---------- Records provided ----------

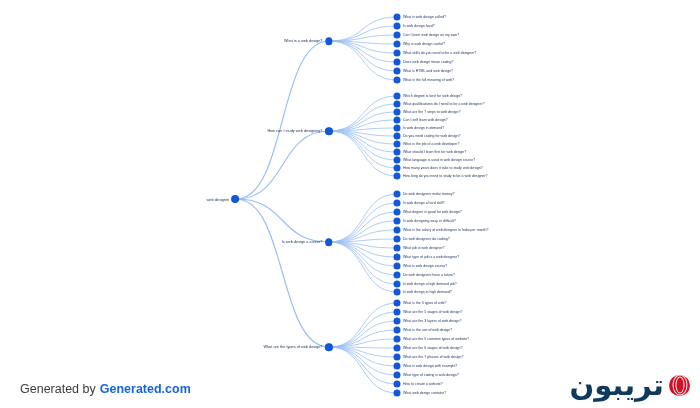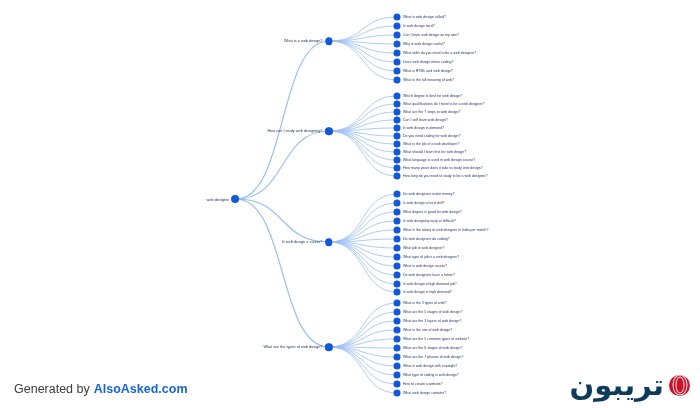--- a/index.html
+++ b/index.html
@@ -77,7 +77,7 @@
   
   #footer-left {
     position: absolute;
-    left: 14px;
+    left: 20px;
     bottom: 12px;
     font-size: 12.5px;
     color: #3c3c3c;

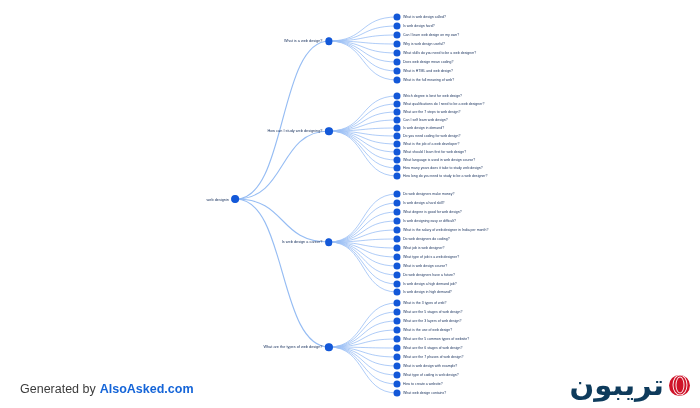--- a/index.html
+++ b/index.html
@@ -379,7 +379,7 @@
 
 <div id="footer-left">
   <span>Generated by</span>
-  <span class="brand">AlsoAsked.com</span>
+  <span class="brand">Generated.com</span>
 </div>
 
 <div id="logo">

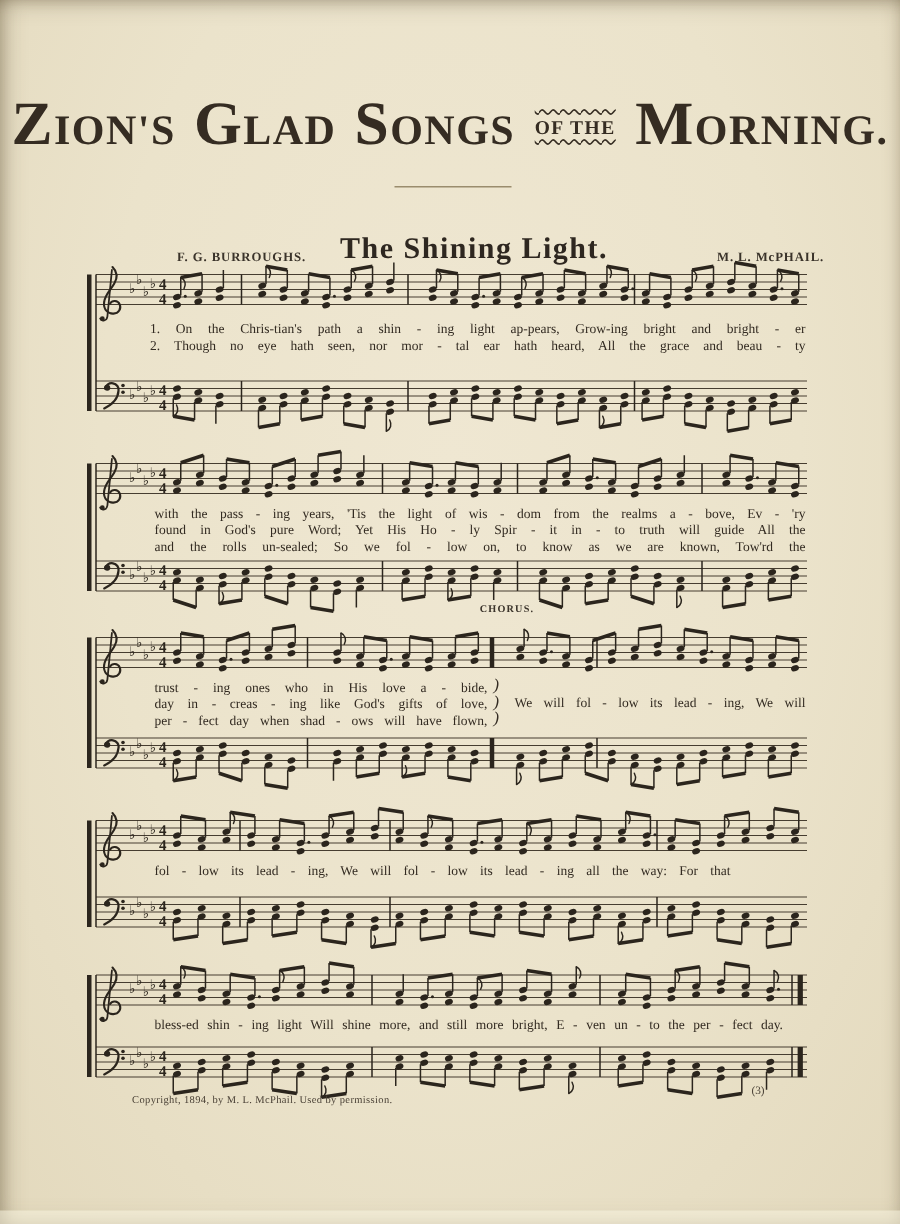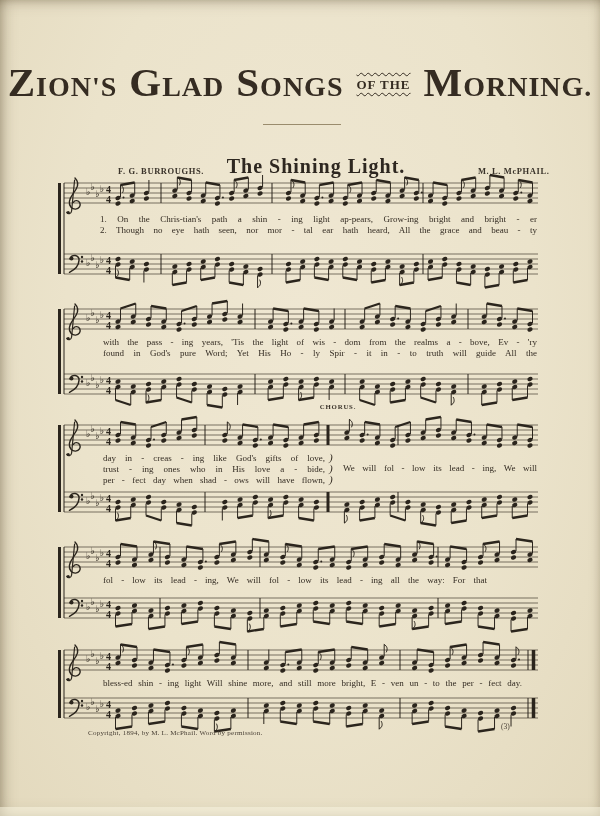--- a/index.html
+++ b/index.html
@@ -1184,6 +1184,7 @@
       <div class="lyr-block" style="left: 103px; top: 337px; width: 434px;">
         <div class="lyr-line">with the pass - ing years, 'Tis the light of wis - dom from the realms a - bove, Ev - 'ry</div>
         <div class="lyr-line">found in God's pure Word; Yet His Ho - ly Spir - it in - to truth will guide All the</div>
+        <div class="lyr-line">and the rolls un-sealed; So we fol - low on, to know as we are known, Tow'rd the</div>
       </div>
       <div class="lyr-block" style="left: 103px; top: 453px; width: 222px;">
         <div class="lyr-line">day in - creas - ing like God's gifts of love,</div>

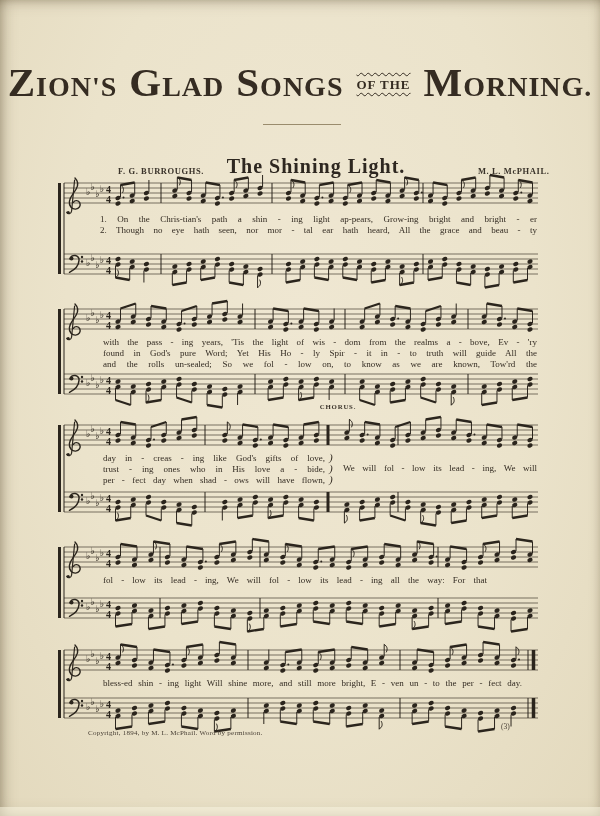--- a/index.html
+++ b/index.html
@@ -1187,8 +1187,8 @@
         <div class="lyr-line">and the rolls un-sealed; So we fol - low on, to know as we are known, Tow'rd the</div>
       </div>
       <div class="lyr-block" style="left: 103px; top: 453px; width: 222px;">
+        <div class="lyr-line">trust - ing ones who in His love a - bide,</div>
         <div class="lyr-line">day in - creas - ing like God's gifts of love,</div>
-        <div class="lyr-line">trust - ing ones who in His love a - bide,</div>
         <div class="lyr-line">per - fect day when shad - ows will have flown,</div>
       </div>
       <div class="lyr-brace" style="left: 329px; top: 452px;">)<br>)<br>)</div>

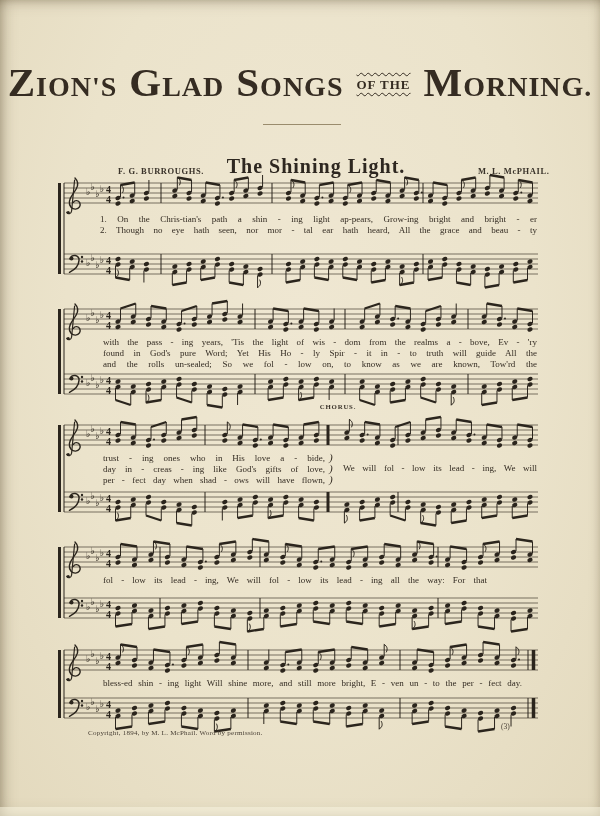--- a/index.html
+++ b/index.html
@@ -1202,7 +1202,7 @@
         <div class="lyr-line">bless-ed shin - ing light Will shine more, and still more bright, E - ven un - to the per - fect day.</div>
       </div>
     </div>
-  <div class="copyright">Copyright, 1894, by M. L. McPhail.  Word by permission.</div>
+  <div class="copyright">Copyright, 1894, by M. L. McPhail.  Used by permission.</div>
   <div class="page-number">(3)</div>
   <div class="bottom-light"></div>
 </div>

----------
---------- Records provided ----------

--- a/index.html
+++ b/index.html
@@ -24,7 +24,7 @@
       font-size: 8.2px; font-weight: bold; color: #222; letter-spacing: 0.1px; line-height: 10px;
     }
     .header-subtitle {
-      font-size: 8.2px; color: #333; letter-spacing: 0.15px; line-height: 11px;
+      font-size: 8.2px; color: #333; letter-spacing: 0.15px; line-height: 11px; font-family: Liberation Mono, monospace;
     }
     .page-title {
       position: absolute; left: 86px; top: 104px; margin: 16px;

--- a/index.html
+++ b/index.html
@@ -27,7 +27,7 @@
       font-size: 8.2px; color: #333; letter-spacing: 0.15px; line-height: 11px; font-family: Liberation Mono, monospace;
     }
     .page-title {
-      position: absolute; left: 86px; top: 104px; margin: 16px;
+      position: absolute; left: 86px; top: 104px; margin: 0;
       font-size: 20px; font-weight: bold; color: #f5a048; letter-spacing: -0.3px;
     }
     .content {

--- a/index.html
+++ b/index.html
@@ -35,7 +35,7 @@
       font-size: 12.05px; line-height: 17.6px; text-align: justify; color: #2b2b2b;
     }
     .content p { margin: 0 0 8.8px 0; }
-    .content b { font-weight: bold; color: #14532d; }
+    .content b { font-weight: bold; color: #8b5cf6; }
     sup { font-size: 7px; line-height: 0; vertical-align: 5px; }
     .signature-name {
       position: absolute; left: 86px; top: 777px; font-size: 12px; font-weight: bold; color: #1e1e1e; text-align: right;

----------
---------- Records provided ----------

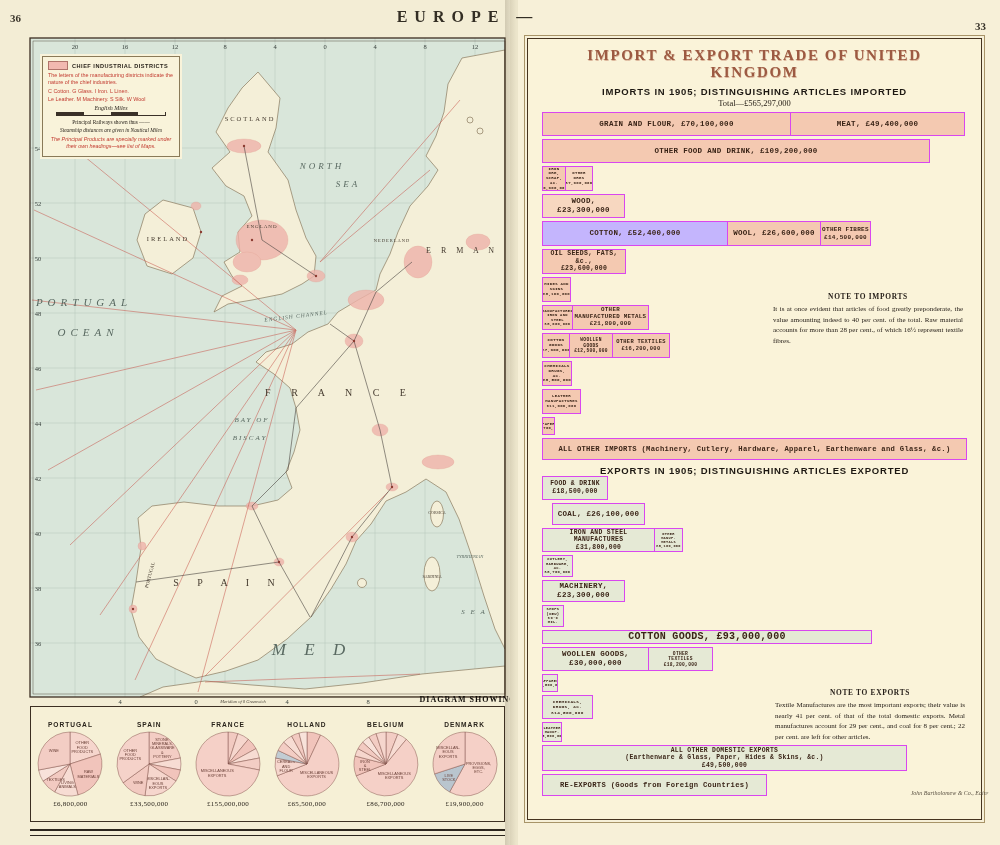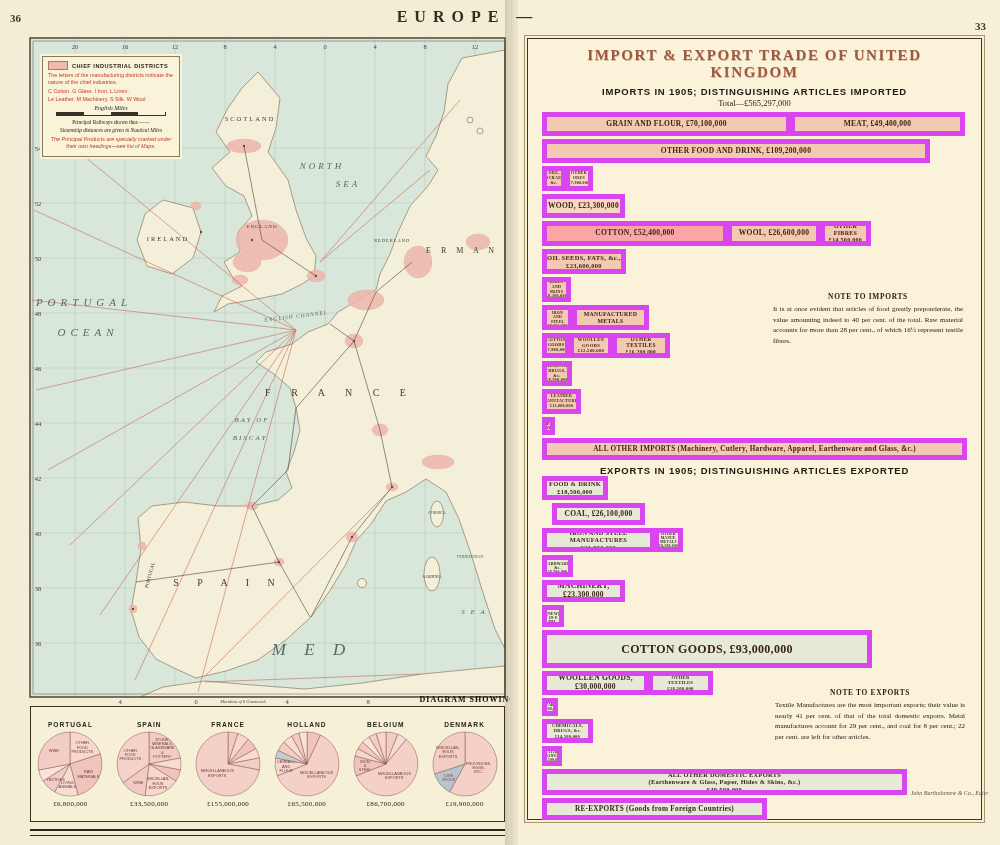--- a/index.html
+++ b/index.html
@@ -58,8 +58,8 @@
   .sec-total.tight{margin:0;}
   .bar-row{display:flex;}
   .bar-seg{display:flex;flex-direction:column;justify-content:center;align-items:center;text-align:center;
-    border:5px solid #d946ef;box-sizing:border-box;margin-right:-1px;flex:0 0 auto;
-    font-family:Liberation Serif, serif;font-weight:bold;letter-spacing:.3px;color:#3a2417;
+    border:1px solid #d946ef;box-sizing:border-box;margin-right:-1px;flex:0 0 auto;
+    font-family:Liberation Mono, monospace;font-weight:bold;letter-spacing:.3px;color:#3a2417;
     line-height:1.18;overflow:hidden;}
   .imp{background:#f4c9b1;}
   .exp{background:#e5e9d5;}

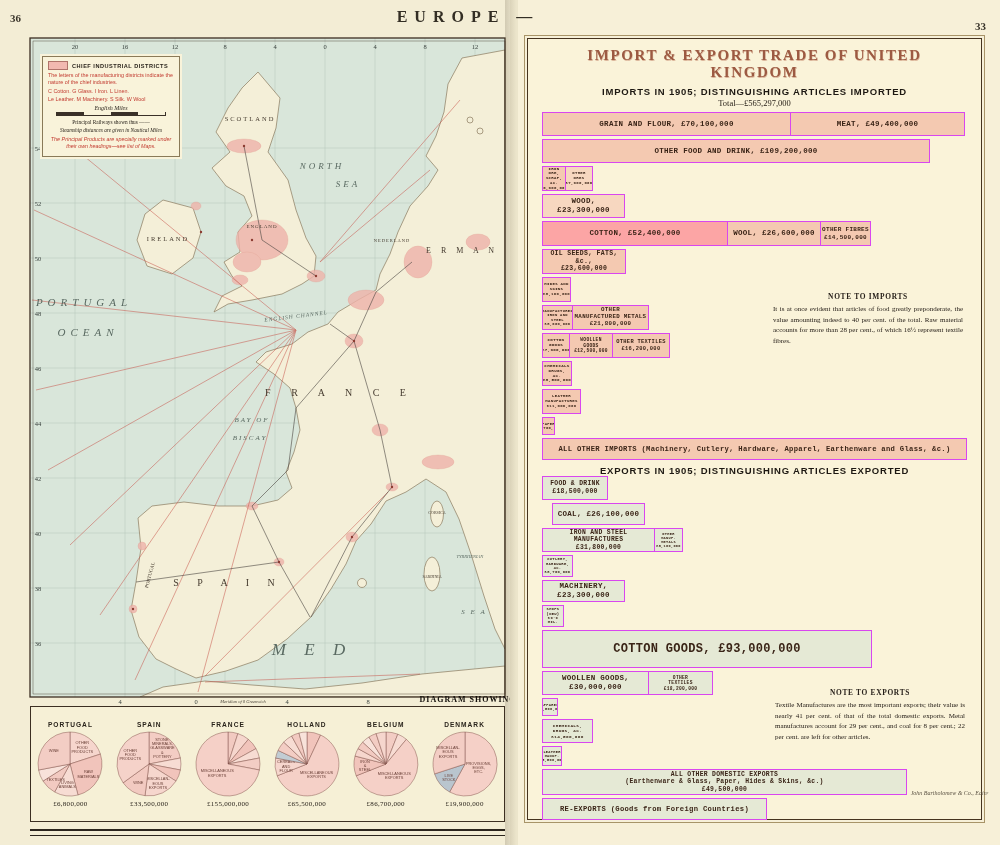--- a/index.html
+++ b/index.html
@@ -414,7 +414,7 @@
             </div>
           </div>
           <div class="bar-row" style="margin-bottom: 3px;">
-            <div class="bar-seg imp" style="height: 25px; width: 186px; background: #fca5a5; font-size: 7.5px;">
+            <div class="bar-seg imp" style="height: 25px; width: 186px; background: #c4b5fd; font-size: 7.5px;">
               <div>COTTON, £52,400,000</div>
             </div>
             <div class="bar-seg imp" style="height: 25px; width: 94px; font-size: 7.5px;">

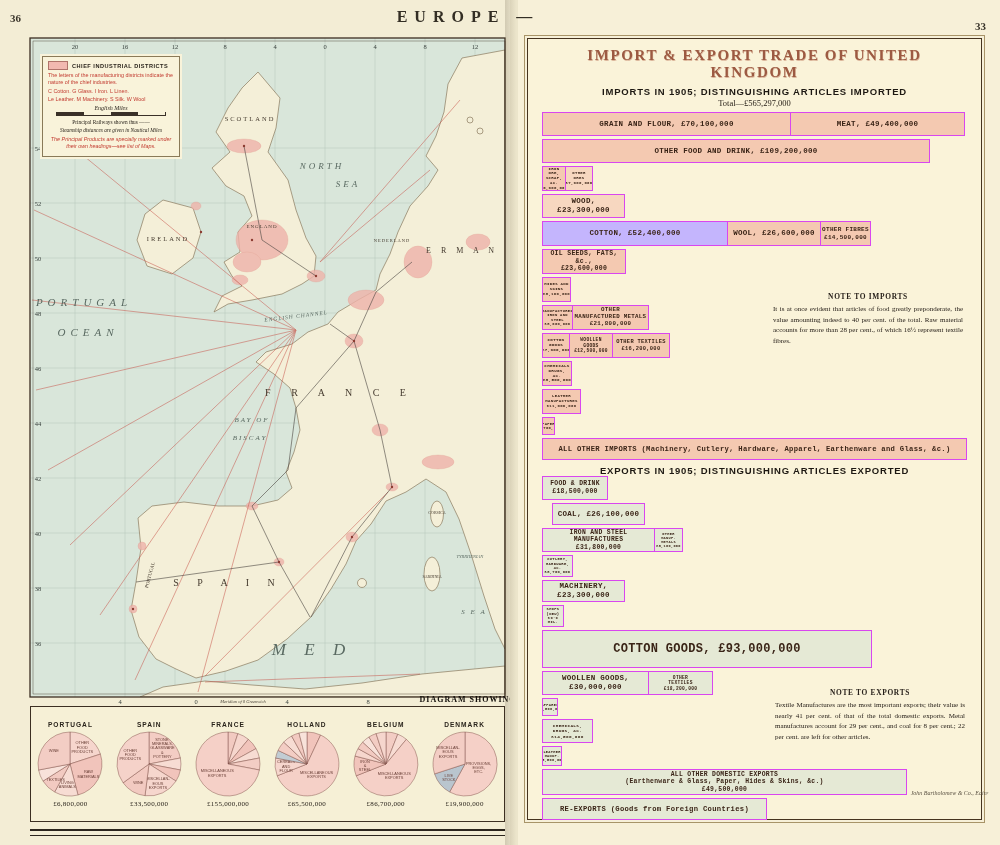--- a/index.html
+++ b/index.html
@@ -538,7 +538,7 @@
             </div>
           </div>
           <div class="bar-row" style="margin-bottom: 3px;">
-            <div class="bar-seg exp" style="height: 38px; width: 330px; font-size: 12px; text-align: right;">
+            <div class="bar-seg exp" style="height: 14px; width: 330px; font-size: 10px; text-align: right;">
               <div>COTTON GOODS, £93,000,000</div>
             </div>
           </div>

----------

When a line of the entries contains "fect", it counts; say how many such lines there are, and nothing more.

(Problem solution) 2